*Exercise goal*.
For the material below, return exactly the lines starting at the one holding "[229,128,303,158] 29 pont" and ending at the one holding "[191,528,349,558] Vekerdy Tamás", counting both as part of the range.

*Material for this exercise*.
_ _ _

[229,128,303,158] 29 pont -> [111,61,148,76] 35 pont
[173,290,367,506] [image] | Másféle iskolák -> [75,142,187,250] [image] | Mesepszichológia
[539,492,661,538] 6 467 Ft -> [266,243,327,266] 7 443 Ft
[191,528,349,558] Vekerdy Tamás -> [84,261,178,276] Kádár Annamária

_ _ _

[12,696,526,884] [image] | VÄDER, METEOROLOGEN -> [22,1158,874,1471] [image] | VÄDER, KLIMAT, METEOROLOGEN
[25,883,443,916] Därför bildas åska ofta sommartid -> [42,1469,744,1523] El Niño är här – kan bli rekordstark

_ _ _

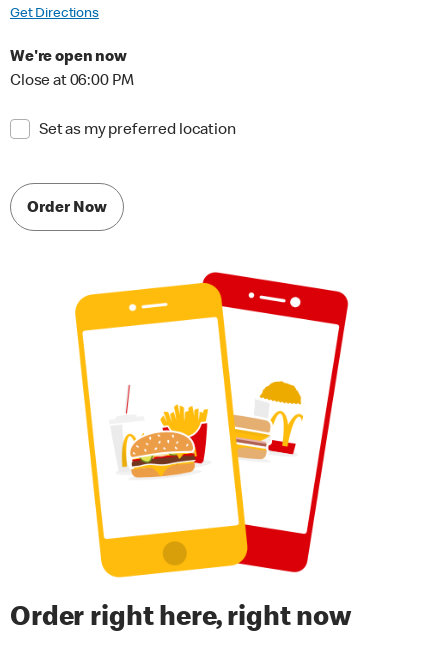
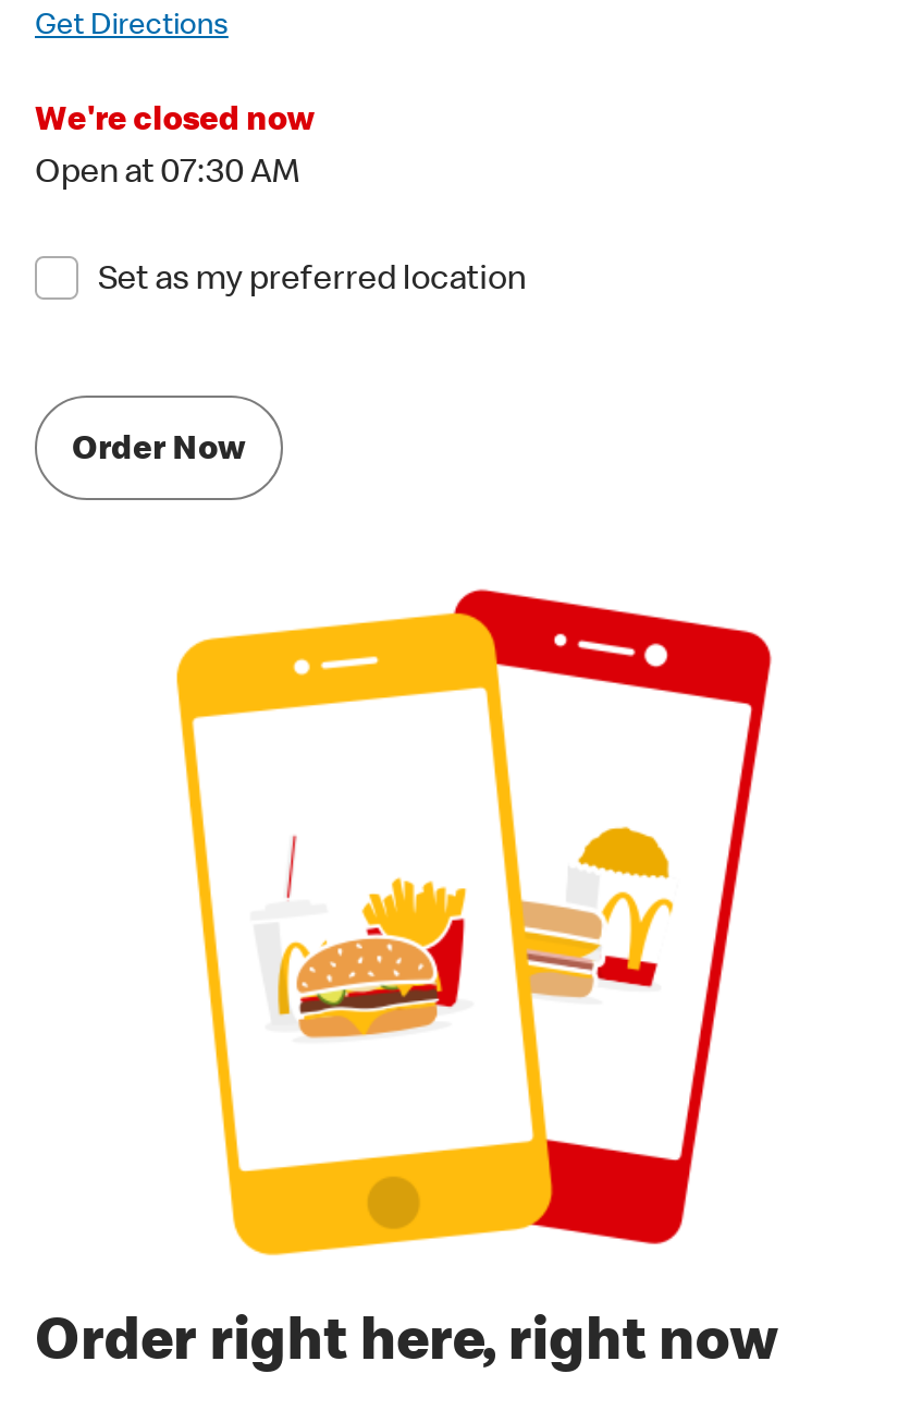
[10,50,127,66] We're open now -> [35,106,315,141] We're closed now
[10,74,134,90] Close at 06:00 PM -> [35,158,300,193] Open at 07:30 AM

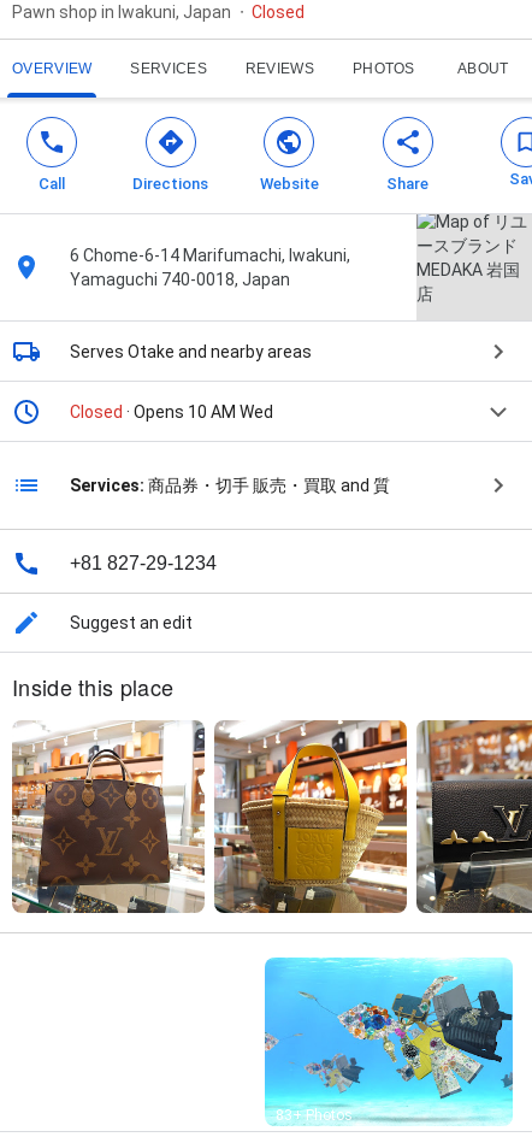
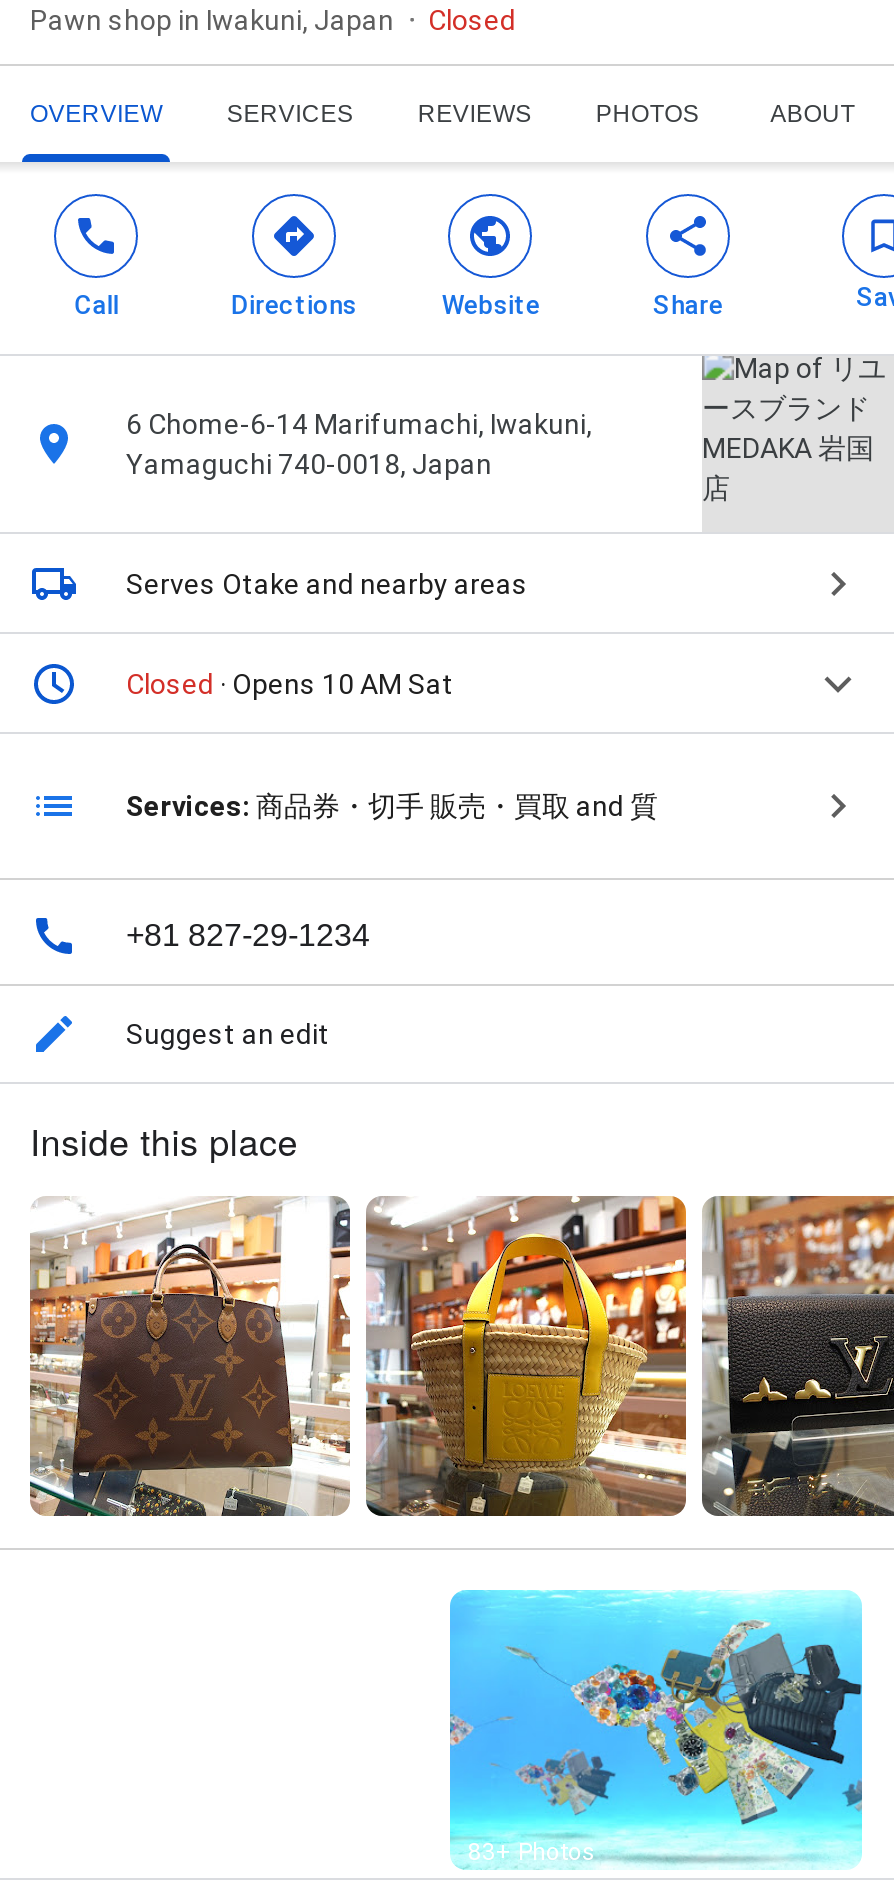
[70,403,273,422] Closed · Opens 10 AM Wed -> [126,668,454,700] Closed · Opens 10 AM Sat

_ _ _

*Answer space*.
[229,128,303,158] 29 pont -> [111,61,148,76] 35 pont
[173,290,367,506] [image] | Másféle iskolák -> [75,142,187,250] [image] | Mesepszichológia
[539,492,661,538] 6 467 Ft -> [266,243,327,266] 7 443 Ft
[191,528,349,558] Vekerdy Tamás -> [84,261,178,276] Kádár Annamária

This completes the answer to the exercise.